Sei que lido melhor com sua ausência. Sem seus sinais vou rodopiando esse sentimento à mercê de meus instantes. A qualquer percepção concreta de sua presença sou obrigada a conciliar turbulências solitárias com impressões intrusas. Muitas vezes me assusto quando me pego rogando pela sua ausência absoluta. Assim, minha ilusão se limita a trabalhar com certezas e inseguranças que não saem de um círculo interno e já viciado. Acrescento ópio ou pimenta na freqüência que já me é conhecida. E com essa dependência ambígua penso que sei lidar. Serenidade tem sido cada vez mais uma condição de espírito que menos vivencio. Admito que foi um dia desses que reconheci que confessar francamente a mim mesma que amo você vislumbra uma possibilidade de processar favoravelmente meu desassossego e trazer um pouco mais de quietude.
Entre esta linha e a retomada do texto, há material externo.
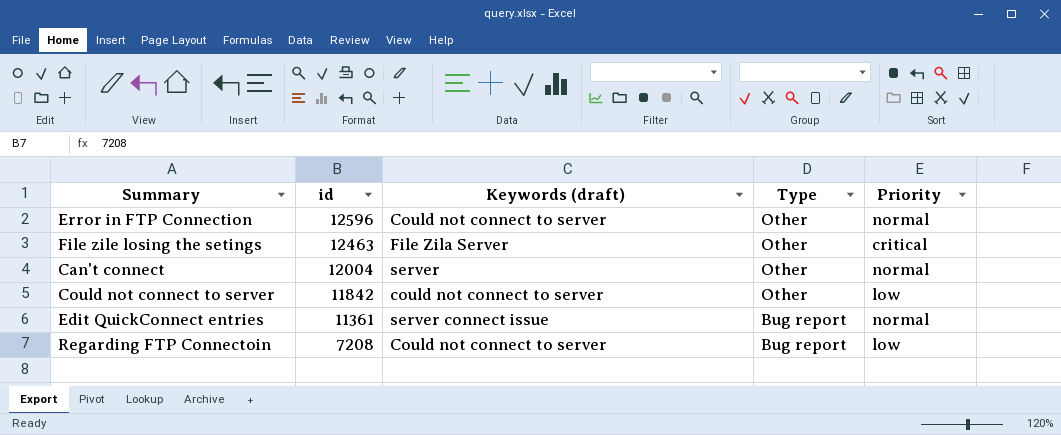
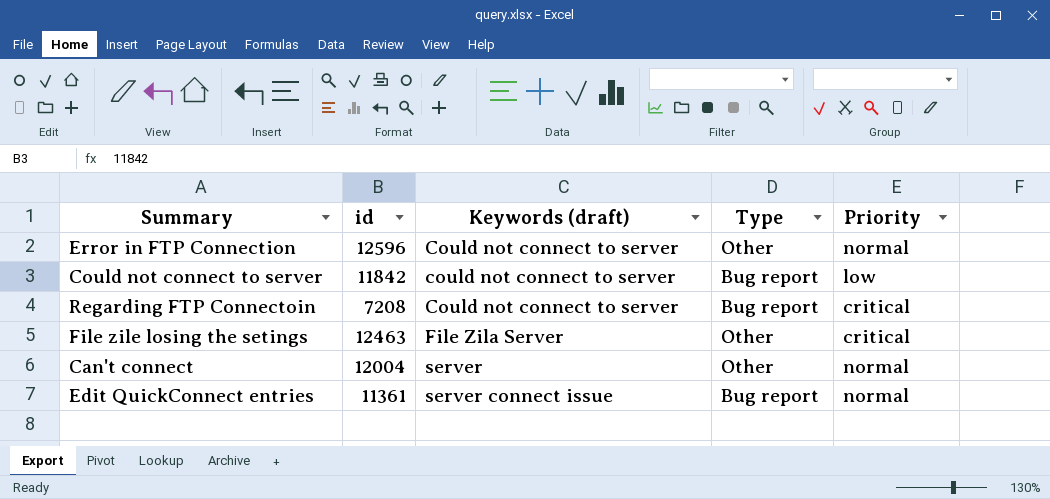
row order: id descending -> Keywords (draft) ascending
Could not connect to server | Type: Other -> Bug report
Regarding FTP Connectoin | Priority: low -> critical

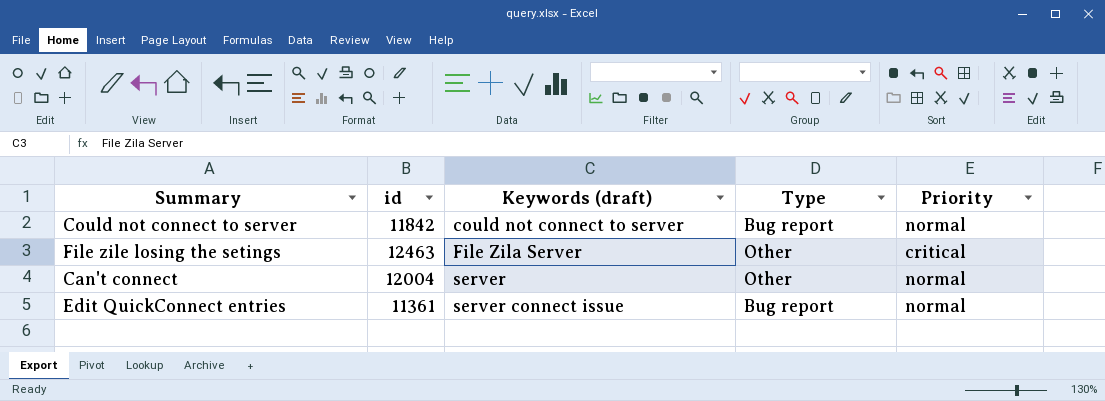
row Error in FTP Connection: 12596 | Could not connect to server | Other | normal -> none
row Regarding FTP Connectoin: 7208 | Could not connect to server | Bug report | critical -> none
Could not connect to server | Priority: low -> normal

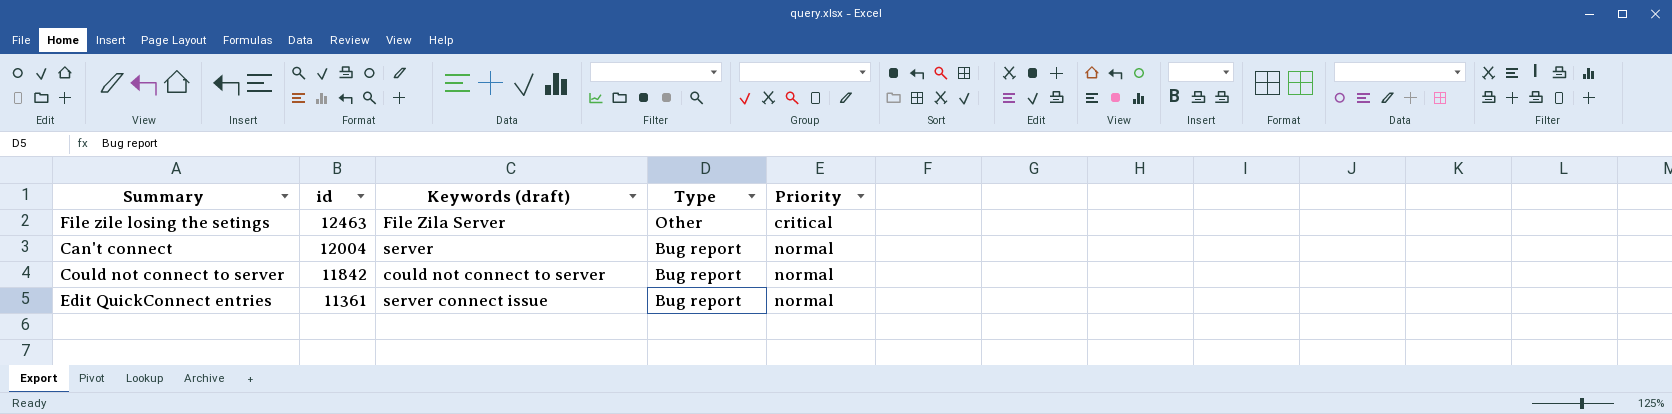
row order: Keywords (draft) ascending -> id descending
Can't connect | Type: Other -> Bug report

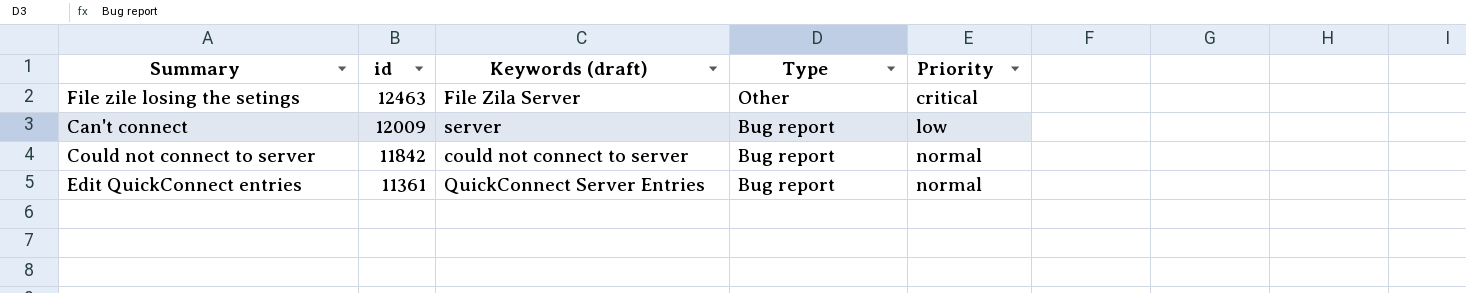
Can't connect | id: 12004 -> 12009
Can't connect | Priority: normal -> low
Edit QuickConnect entries | Keywords (draft): server connect issue -> QuickConnect Server Entries

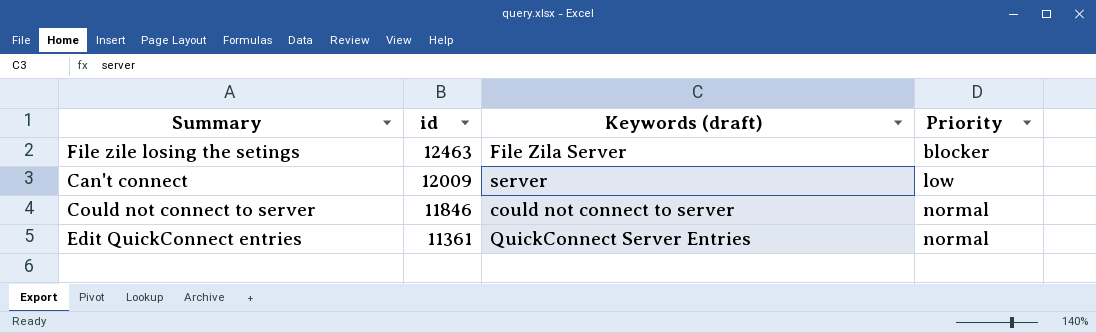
column Type | position: 4 -> none
File zile losing the setings | Priority: critical -> blocker
Could not connect to server | id: 11842 -> 11846

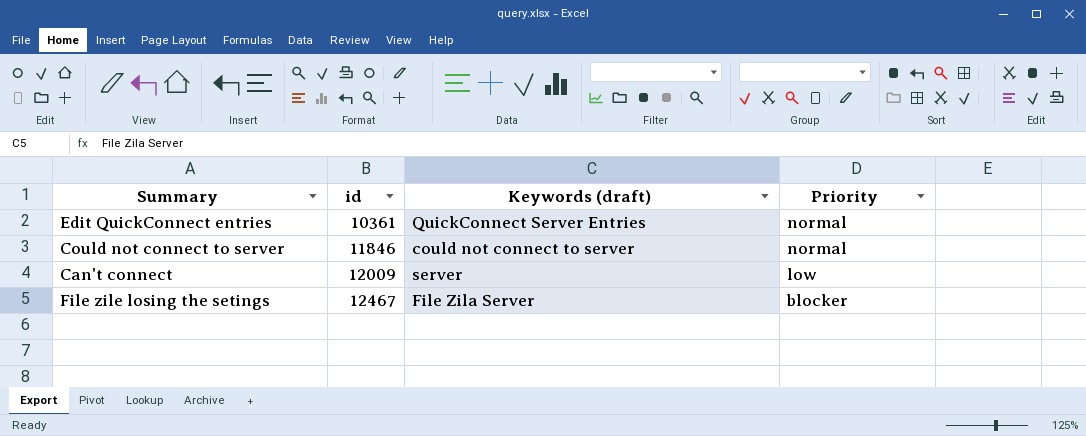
row order: id descending -> id ascending
Edit QuickConnect entries | id: 11361 -> 10361
File zile losing the setings | id: 12463 -> 12467

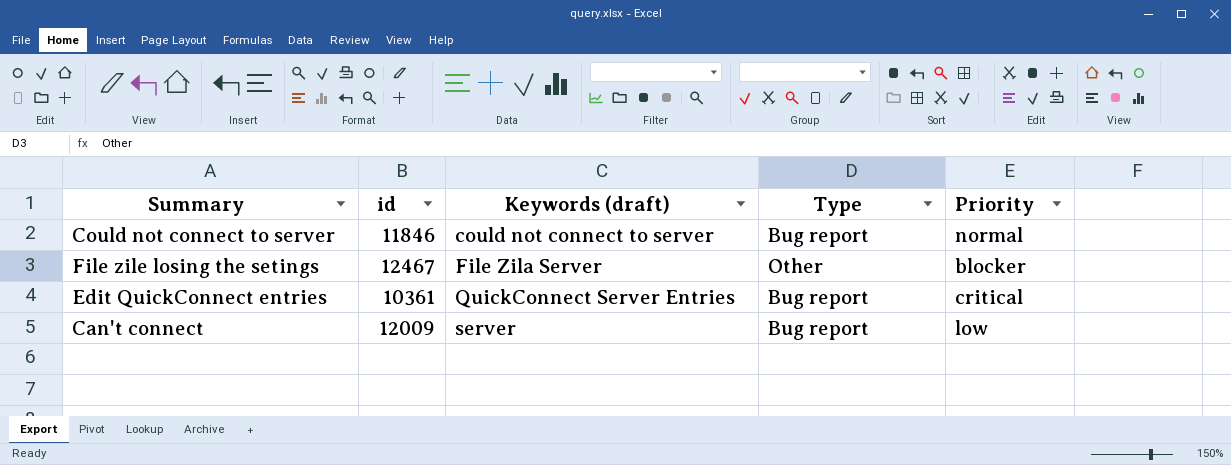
row order: id ascending -> Keywords (draft) ascending
column Type | position: none -> 4
Edit QuickConnect entries | Priority: normal -> critical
Contudo, ainda me perturbam seus sinais porque sei que eles interferem na arrumação que venho tentando providenciar aqui dentro. Adiam um desafio que adormece hoje e que, por covardia ou conveniência minhas, mantenho-o aprisionado, sem saber até quando.

Passei a cultuar sua ausência. E de tanto venerar seu silêncio, chego a temer sua presença. No momento em que sua distância deixar de ser bem-vinda, não saberei mais se foi meu sentimento que se esvaiu, que atrofiou, ou se alcancei uma solidez tênue que, salvo engano, determinará o exorcismo do temido desafio provocado por um encontro. Virá, então, uma outra maré ondulatória de novas e distintas incertezas perturbadoras.

Tomara que você não venha agora...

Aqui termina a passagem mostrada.